The answer must consist of every line below that contains the word "relatively".
== Segment start ==
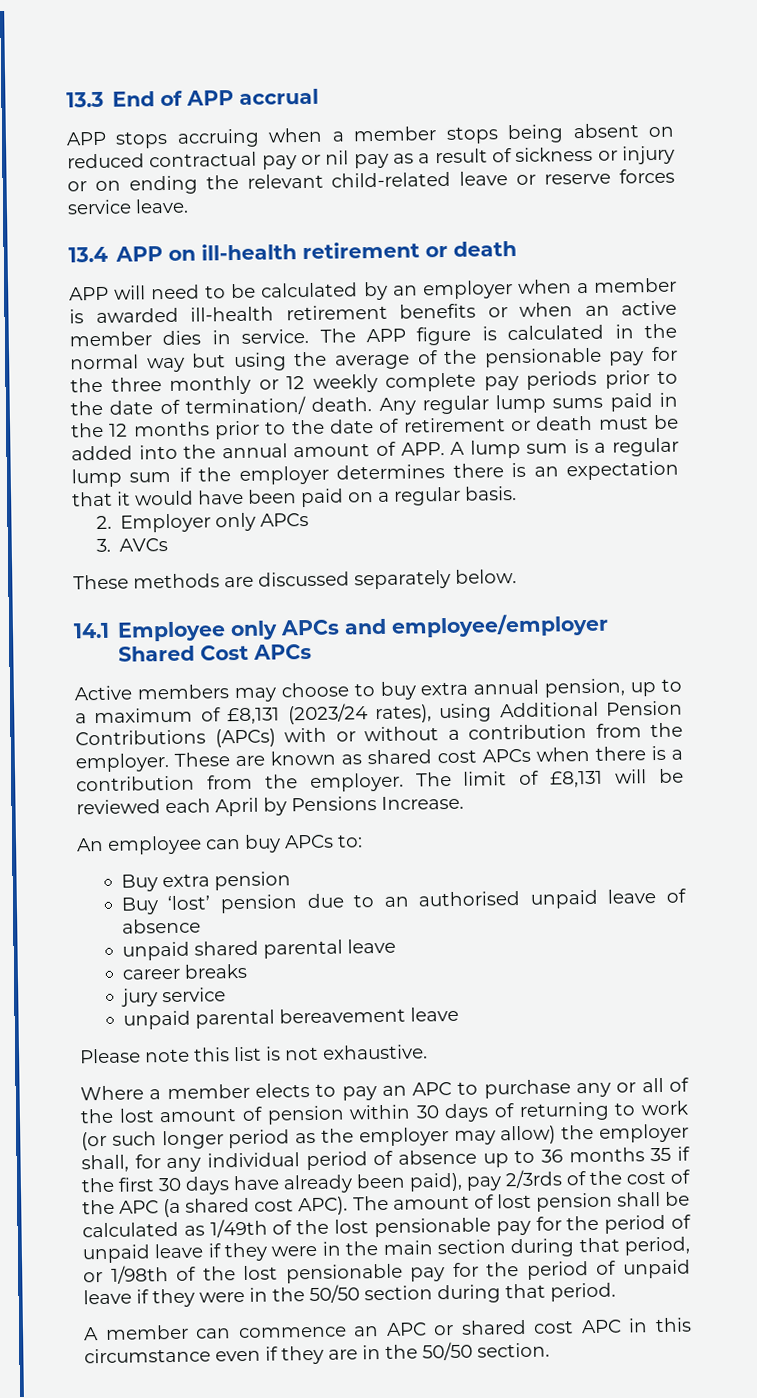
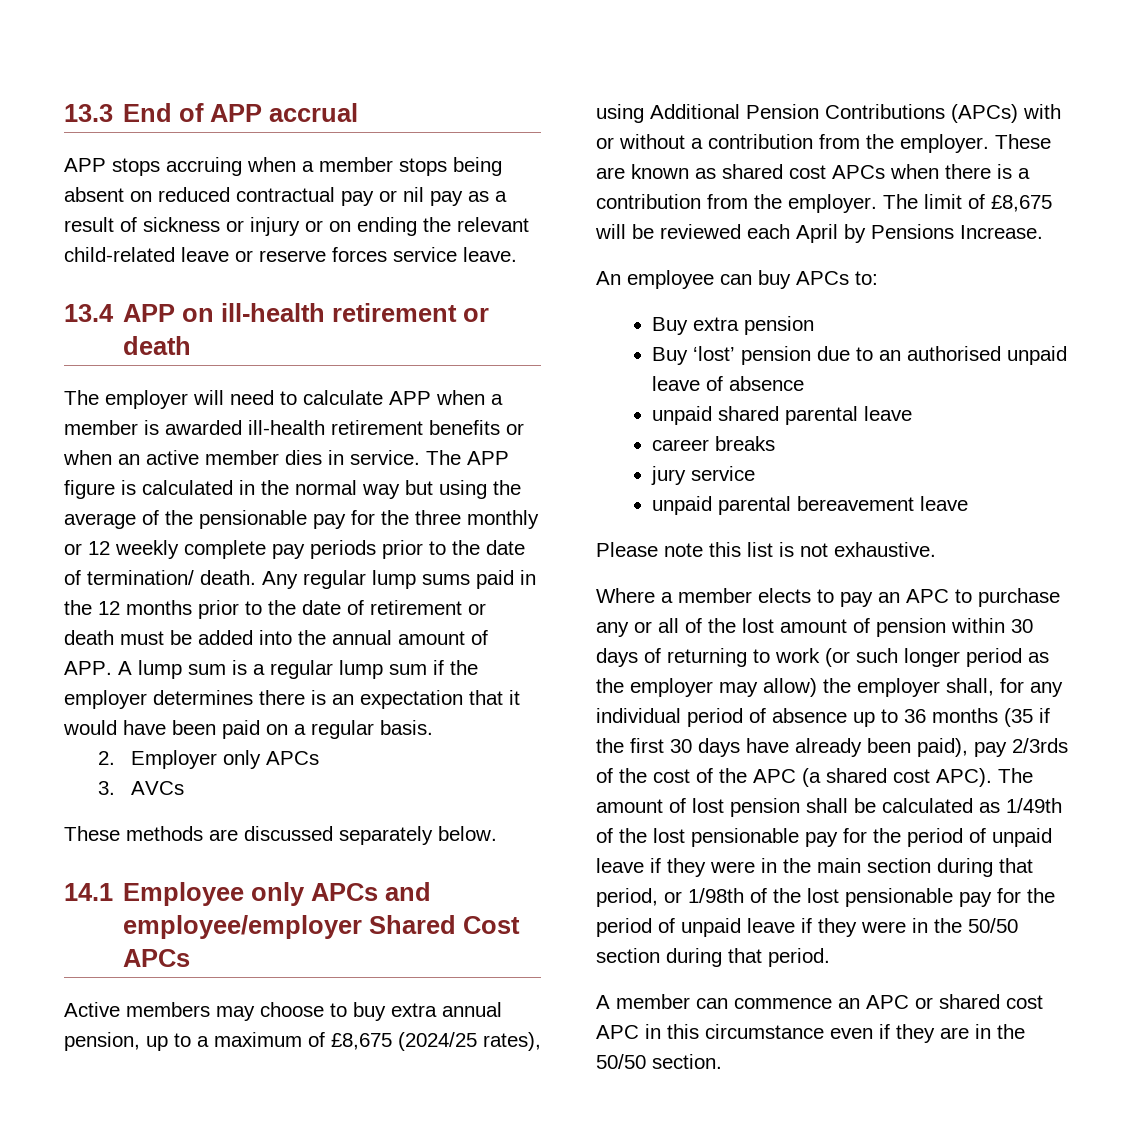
- APP will need to be calculated by an employer when a member is awarded ill-health retirement benefits or when an active member dies in service.
+ The employer will need to calculate APP when a member is awarded ill-health retirement benefits or when an active member dies in service.
- Active members may choose to buy extra annual pension, up to a maximum of £8,131 (2023/24 rates), using Additional Pension Contributions (APCs) with or without a contribution from the employer.
+ Active members may choose to buy extra annual pension, up to a maximum of £8,675 (2024/25 rates), using Additional Pension Contributions (APCs) with or without a contribution from the employer.
- The limit of £8,131 will be reviewed each April by Pensions Increase.
+ The limit of £8,675 will be reviewed each April by Pensions Increase.
- Where a member elects to pay an APC to purchase any or all of the lost amount of pension within 30 days of returning to work (or such longer period as the employer may allow) the employer shall, for any individual period of absence up to 36 months 35 if the first 30 days have already been paid), pay 2/3rds of the cost of the APC (a shared cost APC).
+ Where a member elects to pay an APC to purchase any or all of the lost amount of pension within 30 days of returning to work (or such longer period as the employer may allow) the employer shall, for any individual period of absence up to 36 months (35 if the first 30 days have already been paid), pay 2/3rds of the cost of the APC (a shared cost APC).

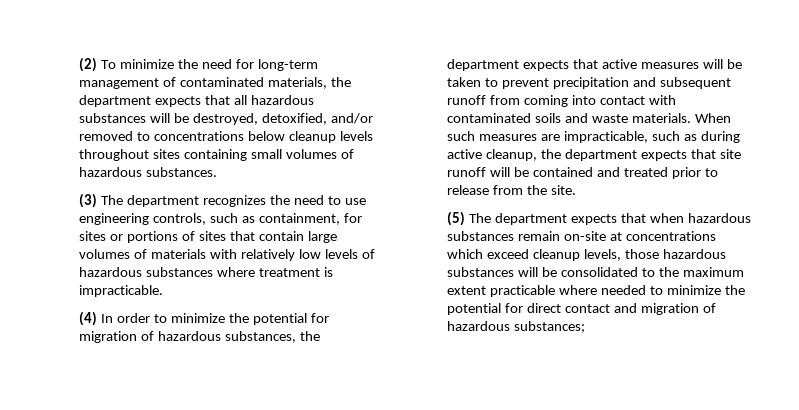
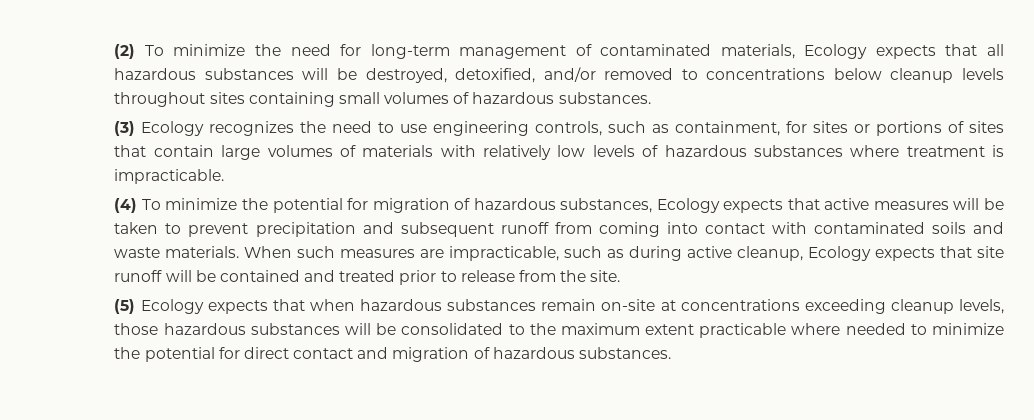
- (2) To minimize the need for long-term management of contaminated materials, the department expects that all hazardous substances will be destroyed, detoxified, and/or removed to concentrations below cleanup levels throughout sites containing small volumes of hazardous substances.
+ (2) To minimize the need for long-term management of contaminated materials, Ecology expects that all hazardous substances will be destroyed, detoxified, and/or removed to concentrations below cleanup levels throughout sites containing small volumes of hazardous substances.
- (3) The department recognizes the need to use engineering controls, such as containment, for sites or portions of sites that contain large volumes of materials with relatively low levels of hazardous substances where treatment is impracticable.
+ (3) Ecology recognizes the need to use engineering controls, such as containment, for sites or portions of sites that contain large volumes of materials with relatively low levels of hazardous substances where treatment is impracticable.
- (4) In order to minimize the potential for migration of hazardous substances, the department expects that active measures will be taken to prevent precipitation and subsequent runoff from coming into contact with contaminated soils and waste materials.
+ (4) To minimize the potential for migration of hazardous substances, Ecology expects that active measures will be taken to prevent precipitation and subsequent runoff from coming into contact with contaminated soils and waste materials.
- When such measures are impracticable, such as during active cleanup, the department expects that site runoff will be contained and treated prior to release from the site.
+ When such measures are impracticable, such as during active cleanup, Ecology expects that site runoff will be contained and treated prior to release from the site.
- (5) The department expects that when hazardous substances remain on-site at concentrations which exceed cleanup levels, those hazardous substances will be consolidated to the maximum extent practicable where needed to minimize the potential for direct contact and migration of hazardous substances;
+ (5) Ecology expects that when hazardous substances remain on-site at concentrations exceeding cleanup levels, those hazardous substances will be consolidated to the maximum extent practicable where needed to minimize the potential for direct contact and migration of hazardous substances.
== Segment end ==
## Written reply
- (3) The department recognizes the need to use engineering controls, such as containment, for sites or portions of sites that contain large volumes of materials with relatively low levels of hazardous substances where treatment is impracticable.
+ (3) Ecology recognizes the need to use engineering controls, such as containment, for sites or portions of sites that contain large volumes of materials with relatively low levels of hazardous substances where treatment is impracticable.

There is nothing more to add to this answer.